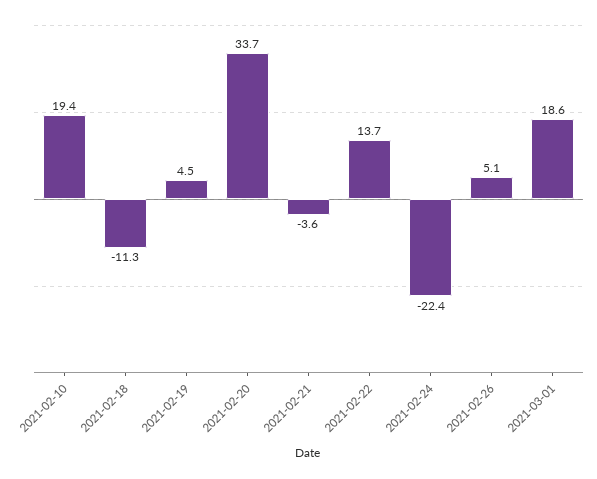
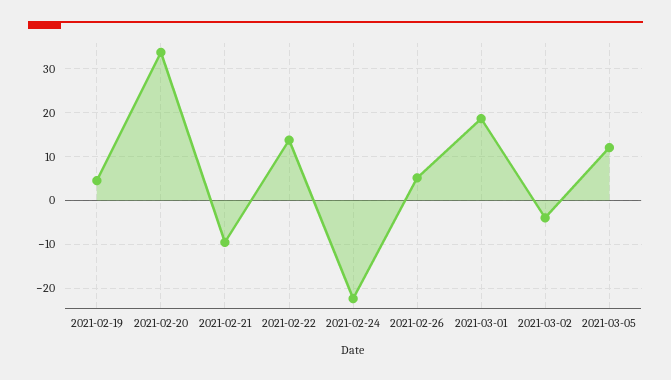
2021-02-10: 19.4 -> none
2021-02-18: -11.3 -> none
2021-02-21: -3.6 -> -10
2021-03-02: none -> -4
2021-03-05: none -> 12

Action item: For each record above, write out its text exactly and skip any picture.

Result of this task:
2021-02-10: 19.4 -> none
2021-02-18: -11.3 -> none
2021-02-21: -3.6 -> -10
2021-03-02: none -> -4
2021-03-05: none -> 12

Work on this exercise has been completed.